The dollar has been weaker against currencies that are considered more safe haven, like the Swiss franc, the euro and sterling, but stronger against emerging market currencies and the Australian and New Zealand dollars. Since early September, the dollar index has lost 3.3 percent and was trading at 79.8 on Wednesday, an eight-month low.
Marc Chandler, chief currency strategist at Brown Brothers Harriman, said the uncertainty is keeping some investors sidelined. "Many want to wait until we get past the debt ceiling. ... For the most part, they're not really committing a lot of resources until the situation clarifies," he said. "It could be scary going into it (the debt ceiling) because the two crises are going to blend into each other."
The U.S. is expected to hit the $16.7 trillion debt limit Oct. 17, and while the White House is pushing for it to be raised, many Republicans are against it.
"There's little reason to want to own the dollar at this point, given all the political risk and uncertainty around it until Washington comes to some kind of resolution," said Boris Schlossberg, managing director with BK Asset Management. "What's happening now is we have a financial crisis that could turn into a Constitutional crisis. The conflagration of the two points is starting to get the markets on edge. They really thought this was going to be resolved through negotiation."
Markets had underestimated the ability of Washington to end up at an impasse. Many analysts and traders had thought politicians would keep the government from shutting down, but now they are becoming concerned that it will not be a quick shutdown because the spending resolution will become part of a bigger battle over the debt ceiling.
There is also growing concern that there will be no compromise on the debt ceiling, and President Obama may then raise it without Congressional support to avoid a default, triggering lawsuits.
Serebriakov said it's not clear what would happen if the U.S. reached the debt limit. He said it could trigger a flight-to-safety reaction, just as the Standard and Poor's downgrade of the U.S. AAA credit rating did two years ago.
(Read more: Get out the rally hats: Shutdowns are bullish!)
Chandler said the dollar, however, is sending an important message, and that is that investors do not expect a worst case scenario. It would be much weaker if investors really believed the U.S. could hit the debt ceiling or that Congress would allow a default to occur.

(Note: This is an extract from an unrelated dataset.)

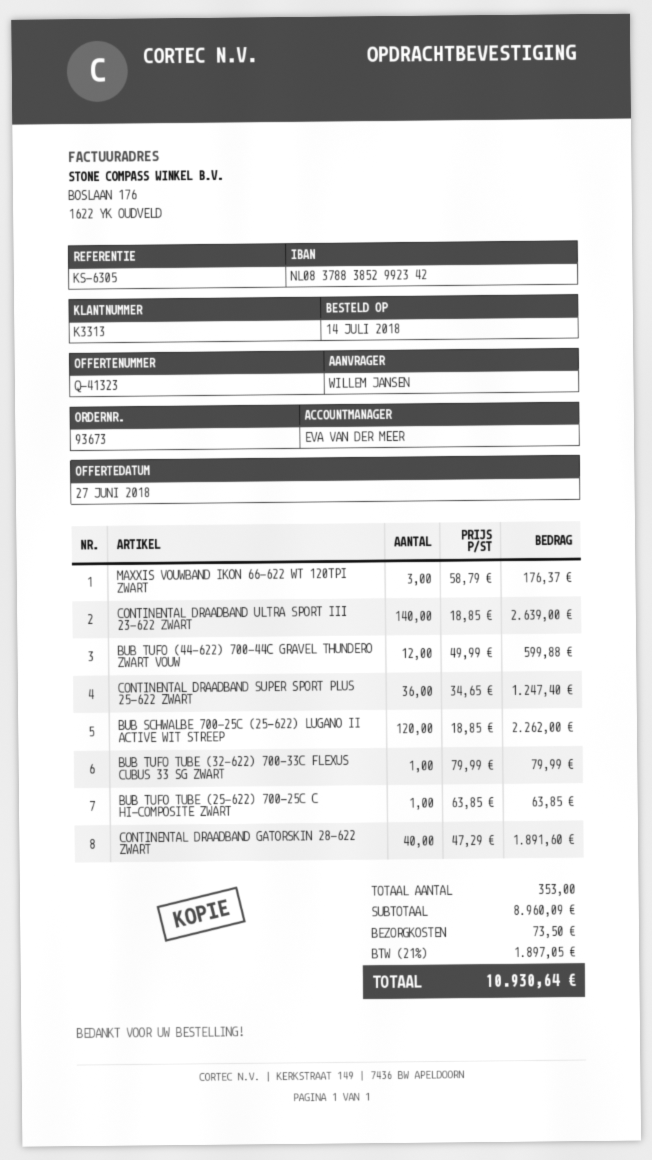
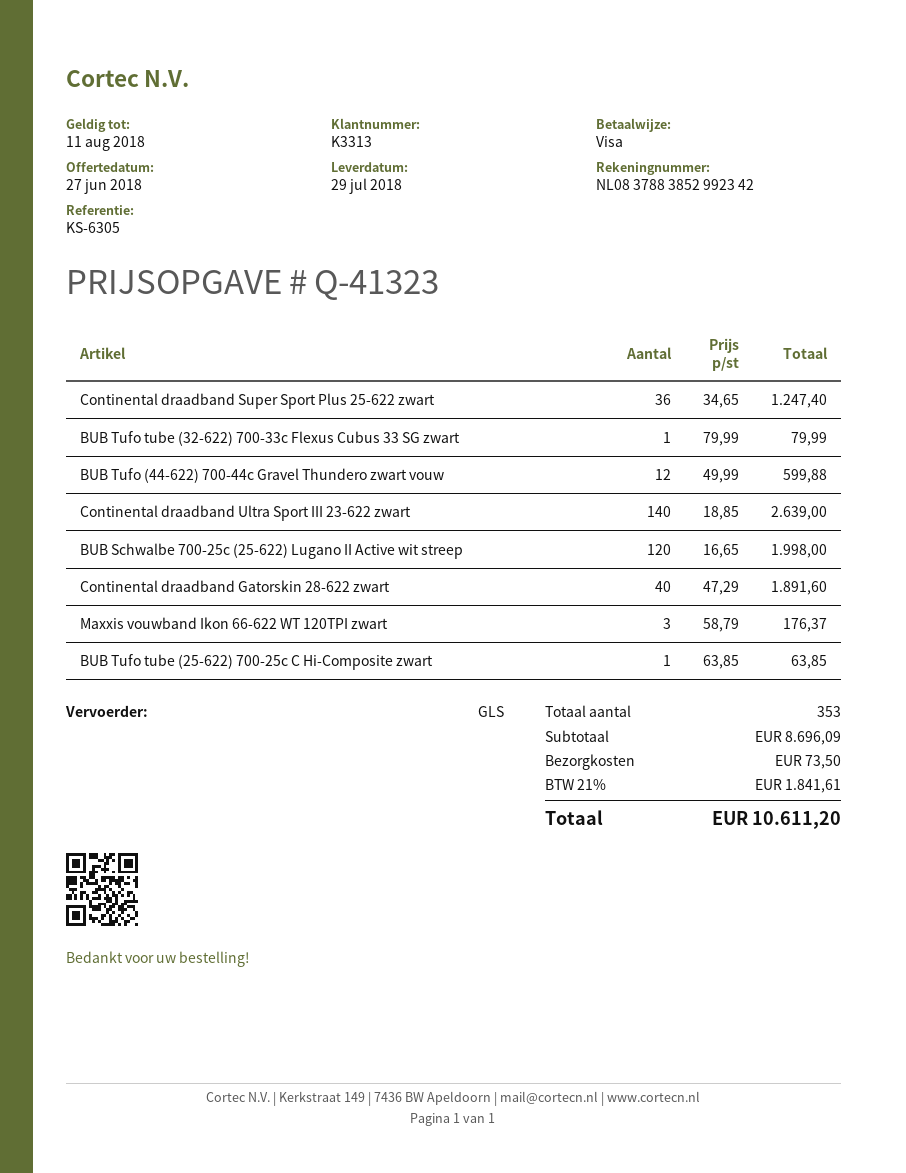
BUB SCHWALBE 700-25C (25-622) LUGANO II ACTIVE WIT STREEP: 120 x 18.85 = 2262.00 -> 120 x 16.65 = 1998.00
subtotal: 8960.09 -> 8696.09
tax: 21% = 1897.05 -> 21% = 1841.61
total: 10930.64 -> 10611.20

But until the situation is resolved, "It stays on edge. It keeps some players on the sidelines, it affects liquidity and it's nervous, which means there could be sharp moves on nothing. This is short-term noise," Chandler said.
Besides the weaker dollar Wednesday, stocks were on edge, after ignoring the shutdown Tuesday. The Dow was off 58 at 15,133 and the S&P 500 was off 13 at 1693.
Chandler said the shutdown makes it less likely the Fed will pare back its $85 billion bond purchase program this year. That also could be weighing on the dollar, since quantitative easing is a negative for the dollar.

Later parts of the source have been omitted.